La porte d'entrée dans le grand royaume de Proust, machiavélique introduction.
Publié en 1913 chez Grasset, à compte d'auteur (ce qui devrait continuer à nous en dire long sur le rapport auteur-éditeur, même aujourd'hui), alors que Marcel Proust fête ses 42 ans, avant d'être repris en 1919 chez Gallimard après le succès de sa "suite", le premier tome de "À la recherche du temps perdu" est donc la porte d'entrée au sein de ce monument résolument intimidant (les sept tomes comptent 2 400 pages dans l'édition intégrale en un volume chez "Quarto").
Porte d'entrée en effet : l'erreur que je commis à 17 ans de vouloir le lire "seul", et non pas comme le début d'un gros roman impossible à découper sérieusement, est funeste : pour celles ou ceux qui se poseraient la question, même si ces 2 400 pages peuvent faire un peu peur (à titre de simple comparaison, les 2 200 pages de "L'homme sans qualités" de Musil, les 1 400 pages du "Seigneur des Anneaux" de Tolkien ou du "2 666" de Bolaño, ou encore les 1 200 pages de l' "Ulysse" de Joyce), il FAUT les lire quasiment d'une traite (ou entrecoupées de brefs intermèdes qui ne risquent pas de casser les très nombreux, et parfois fragiles, tissages narratifs mis en oeuvre tout au long de cette "Recherche").

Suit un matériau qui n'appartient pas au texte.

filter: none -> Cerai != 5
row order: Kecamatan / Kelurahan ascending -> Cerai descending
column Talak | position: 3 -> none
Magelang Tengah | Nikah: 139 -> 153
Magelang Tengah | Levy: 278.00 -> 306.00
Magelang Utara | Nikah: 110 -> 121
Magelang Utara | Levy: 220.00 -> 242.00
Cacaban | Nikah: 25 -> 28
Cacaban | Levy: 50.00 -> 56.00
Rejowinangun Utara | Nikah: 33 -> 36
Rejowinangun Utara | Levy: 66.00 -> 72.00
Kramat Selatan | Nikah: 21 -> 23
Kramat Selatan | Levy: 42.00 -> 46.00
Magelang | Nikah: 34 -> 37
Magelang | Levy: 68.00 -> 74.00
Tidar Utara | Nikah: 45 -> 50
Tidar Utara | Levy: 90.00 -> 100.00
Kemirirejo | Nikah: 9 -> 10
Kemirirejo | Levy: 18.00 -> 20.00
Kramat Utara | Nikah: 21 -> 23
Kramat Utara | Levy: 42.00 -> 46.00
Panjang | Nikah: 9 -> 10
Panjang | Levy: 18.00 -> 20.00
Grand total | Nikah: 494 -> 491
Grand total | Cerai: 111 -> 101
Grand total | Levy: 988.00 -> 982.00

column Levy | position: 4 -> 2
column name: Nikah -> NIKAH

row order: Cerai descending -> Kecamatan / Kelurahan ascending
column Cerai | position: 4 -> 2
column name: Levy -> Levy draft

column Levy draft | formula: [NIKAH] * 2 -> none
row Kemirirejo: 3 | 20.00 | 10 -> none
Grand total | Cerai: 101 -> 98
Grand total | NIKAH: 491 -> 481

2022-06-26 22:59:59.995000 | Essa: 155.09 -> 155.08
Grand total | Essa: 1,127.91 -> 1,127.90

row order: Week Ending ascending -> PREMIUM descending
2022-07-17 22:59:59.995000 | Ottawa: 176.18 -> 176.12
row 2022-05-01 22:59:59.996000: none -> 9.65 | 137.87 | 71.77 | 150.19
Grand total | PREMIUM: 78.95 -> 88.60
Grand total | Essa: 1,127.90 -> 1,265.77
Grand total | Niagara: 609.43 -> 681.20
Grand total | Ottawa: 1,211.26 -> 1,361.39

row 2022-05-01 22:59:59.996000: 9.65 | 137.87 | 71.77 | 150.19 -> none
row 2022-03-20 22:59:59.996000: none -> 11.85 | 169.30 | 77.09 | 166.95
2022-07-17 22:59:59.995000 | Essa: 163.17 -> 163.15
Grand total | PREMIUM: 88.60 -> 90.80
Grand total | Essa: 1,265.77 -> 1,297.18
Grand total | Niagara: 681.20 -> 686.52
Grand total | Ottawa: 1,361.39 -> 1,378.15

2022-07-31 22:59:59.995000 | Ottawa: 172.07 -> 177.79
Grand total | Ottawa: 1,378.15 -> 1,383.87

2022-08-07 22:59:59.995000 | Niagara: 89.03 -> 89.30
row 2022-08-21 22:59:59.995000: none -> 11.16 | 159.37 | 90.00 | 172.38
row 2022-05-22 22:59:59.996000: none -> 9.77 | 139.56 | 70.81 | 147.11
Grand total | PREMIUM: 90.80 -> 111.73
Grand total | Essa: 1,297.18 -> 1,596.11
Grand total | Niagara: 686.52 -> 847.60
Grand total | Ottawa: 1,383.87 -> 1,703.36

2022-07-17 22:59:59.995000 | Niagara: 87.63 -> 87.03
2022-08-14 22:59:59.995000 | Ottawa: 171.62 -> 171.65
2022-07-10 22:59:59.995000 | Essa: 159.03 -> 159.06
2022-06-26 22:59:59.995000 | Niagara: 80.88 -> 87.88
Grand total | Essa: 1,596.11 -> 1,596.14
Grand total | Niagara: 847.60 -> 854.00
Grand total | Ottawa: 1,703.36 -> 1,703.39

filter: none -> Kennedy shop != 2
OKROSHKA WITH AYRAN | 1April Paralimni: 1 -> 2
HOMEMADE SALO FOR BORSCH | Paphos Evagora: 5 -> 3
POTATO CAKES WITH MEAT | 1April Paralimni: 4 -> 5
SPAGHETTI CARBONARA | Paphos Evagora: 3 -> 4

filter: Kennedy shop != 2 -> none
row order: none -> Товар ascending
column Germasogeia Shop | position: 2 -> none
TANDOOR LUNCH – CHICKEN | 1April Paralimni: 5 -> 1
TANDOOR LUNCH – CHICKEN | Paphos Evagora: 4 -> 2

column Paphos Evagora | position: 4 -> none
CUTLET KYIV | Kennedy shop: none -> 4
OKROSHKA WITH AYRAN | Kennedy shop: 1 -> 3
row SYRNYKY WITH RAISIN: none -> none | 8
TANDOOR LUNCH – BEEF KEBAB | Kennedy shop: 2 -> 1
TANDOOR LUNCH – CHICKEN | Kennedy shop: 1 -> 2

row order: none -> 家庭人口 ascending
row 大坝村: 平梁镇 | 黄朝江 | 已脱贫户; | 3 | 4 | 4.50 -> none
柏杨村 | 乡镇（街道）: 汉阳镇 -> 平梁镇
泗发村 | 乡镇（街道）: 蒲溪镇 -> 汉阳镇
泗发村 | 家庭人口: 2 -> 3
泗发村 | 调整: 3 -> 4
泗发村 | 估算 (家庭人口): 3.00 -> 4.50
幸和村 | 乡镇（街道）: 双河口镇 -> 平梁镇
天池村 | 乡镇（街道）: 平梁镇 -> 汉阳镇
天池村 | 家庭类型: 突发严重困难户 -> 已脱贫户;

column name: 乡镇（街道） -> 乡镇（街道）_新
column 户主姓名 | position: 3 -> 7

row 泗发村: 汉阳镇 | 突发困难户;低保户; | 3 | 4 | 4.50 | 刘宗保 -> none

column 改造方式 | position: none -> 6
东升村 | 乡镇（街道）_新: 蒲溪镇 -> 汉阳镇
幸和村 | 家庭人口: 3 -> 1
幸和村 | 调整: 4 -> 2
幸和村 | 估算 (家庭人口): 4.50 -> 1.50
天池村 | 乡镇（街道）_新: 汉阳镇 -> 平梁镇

Résumer le projet est en effet un gag digne des "Monty Python", mais pourtant, je ne résiste pas à répéter ici, en la paraphrasant, la semi-boutade d'Oliver Gallmeister : "Le petit Marcel veut evenir écrivain". L'ensemble du roman, c'est en effet l'écrivain qui nous raconte et nous explique d'une manière extraordinairement subtile et complète comment, par quels chemins parfois bien mystérieux, s'est construit le corpus - en nous fournissant de très larges exemples de ce corpus, mais orientés, tout au long de l'œuvre, par son dessein de narrateur écrivant depuis la FIN du roman, et non au fur et à mesure -, corpus qui lui a donné, un jour, le courage de vouloir vraiment écrire.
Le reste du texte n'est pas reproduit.